=== Section Start ===

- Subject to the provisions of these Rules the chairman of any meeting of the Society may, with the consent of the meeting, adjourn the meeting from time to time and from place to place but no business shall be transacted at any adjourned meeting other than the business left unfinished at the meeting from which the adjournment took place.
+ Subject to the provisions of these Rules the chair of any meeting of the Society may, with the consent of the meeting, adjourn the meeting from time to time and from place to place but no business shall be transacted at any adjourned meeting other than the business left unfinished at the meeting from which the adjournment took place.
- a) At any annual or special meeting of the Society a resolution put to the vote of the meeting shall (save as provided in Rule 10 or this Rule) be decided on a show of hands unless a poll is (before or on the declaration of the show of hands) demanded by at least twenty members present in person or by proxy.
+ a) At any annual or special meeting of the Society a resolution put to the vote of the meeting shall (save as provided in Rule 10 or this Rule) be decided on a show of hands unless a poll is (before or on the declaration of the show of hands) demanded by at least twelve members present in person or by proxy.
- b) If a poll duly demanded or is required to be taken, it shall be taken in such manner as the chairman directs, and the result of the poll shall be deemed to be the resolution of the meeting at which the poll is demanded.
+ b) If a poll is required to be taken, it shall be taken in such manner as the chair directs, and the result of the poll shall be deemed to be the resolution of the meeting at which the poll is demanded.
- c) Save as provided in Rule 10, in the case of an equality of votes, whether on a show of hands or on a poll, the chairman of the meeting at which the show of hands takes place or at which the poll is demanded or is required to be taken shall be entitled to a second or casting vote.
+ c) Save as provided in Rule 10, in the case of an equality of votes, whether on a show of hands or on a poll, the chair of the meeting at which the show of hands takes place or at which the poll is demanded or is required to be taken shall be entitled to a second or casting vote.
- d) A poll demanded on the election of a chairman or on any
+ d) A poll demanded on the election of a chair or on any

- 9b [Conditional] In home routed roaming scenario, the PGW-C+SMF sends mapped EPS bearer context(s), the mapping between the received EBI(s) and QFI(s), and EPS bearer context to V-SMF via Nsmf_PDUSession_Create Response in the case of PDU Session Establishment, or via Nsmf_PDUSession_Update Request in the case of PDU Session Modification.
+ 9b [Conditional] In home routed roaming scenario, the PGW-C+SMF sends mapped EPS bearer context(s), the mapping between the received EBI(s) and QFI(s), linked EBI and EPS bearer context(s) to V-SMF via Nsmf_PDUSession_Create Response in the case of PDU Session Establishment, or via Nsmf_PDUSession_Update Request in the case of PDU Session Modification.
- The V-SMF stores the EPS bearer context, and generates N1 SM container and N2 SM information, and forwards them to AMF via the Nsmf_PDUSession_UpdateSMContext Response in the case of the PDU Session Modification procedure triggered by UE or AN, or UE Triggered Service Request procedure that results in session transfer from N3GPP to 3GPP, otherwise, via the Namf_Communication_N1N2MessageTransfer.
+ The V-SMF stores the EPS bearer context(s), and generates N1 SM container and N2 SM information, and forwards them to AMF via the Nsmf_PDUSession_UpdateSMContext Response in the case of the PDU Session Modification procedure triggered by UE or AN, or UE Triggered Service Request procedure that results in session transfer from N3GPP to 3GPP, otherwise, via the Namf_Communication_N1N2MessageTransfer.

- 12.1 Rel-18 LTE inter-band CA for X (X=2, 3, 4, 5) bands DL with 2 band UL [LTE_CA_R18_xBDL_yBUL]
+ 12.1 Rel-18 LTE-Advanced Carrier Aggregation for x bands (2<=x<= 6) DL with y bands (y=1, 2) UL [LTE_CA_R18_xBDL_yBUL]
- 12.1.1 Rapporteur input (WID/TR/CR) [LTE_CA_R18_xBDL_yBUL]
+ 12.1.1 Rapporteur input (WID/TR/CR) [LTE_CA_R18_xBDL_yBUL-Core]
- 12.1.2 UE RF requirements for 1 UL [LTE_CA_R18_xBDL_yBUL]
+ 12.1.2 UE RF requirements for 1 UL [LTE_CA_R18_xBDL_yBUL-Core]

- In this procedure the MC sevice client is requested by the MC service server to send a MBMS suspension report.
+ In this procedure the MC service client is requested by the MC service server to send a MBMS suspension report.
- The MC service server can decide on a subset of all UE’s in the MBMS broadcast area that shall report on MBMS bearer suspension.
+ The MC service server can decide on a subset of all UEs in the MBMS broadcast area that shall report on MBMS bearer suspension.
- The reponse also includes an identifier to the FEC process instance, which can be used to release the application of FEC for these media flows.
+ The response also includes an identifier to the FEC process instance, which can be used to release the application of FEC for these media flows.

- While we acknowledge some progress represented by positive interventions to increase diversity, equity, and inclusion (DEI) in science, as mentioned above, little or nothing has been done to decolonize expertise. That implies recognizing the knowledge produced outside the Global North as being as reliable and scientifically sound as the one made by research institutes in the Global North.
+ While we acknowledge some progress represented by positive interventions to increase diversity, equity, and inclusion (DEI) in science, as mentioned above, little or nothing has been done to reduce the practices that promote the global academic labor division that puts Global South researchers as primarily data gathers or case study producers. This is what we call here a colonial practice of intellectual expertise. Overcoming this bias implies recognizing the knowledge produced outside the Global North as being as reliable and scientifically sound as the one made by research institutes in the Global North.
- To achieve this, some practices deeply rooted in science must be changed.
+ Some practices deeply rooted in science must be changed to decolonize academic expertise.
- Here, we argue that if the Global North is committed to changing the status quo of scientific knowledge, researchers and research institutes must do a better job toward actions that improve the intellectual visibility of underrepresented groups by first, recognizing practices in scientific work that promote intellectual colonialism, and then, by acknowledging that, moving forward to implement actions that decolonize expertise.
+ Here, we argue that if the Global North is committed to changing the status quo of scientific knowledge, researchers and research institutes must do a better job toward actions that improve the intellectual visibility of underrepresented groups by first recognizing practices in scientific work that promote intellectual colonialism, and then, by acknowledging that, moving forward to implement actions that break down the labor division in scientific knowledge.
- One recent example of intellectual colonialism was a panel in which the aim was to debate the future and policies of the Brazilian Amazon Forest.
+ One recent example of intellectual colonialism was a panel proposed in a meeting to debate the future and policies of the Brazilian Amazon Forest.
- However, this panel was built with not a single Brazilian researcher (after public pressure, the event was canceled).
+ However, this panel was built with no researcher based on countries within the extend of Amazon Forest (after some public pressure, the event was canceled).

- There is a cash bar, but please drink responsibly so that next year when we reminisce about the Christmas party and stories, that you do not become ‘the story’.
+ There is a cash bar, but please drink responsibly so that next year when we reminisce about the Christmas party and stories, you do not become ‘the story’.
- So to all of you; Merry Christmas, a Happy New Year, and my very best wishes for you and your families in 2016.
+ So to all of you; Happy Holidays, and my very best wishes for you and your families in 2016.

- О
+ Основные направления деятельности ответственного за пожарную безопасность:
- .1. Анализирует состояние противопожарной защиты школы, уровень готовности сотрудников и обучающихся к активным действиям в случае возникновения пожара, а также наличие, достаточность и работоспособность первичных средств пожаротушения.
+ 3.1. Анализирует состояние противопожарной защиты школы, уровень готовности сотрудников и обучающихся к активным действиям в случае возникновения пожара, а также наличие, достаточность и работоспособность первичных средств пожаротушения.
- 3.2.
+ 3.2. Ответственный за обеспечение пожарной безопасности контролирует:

=== Section End ===

## About this task
Among the entries above, find the line with "a panel proposed" and the line with "- However, this"; give again exactly these two lines and all lines between them.

## Reply
+ One recent example of intellectual colonialism was a panel proposed in a meeting to debate the future and policies of the Brazilian Amazon Forest.
- However, this panel was built with not a single Brazilian researcher (after public pressure, the event was canceled).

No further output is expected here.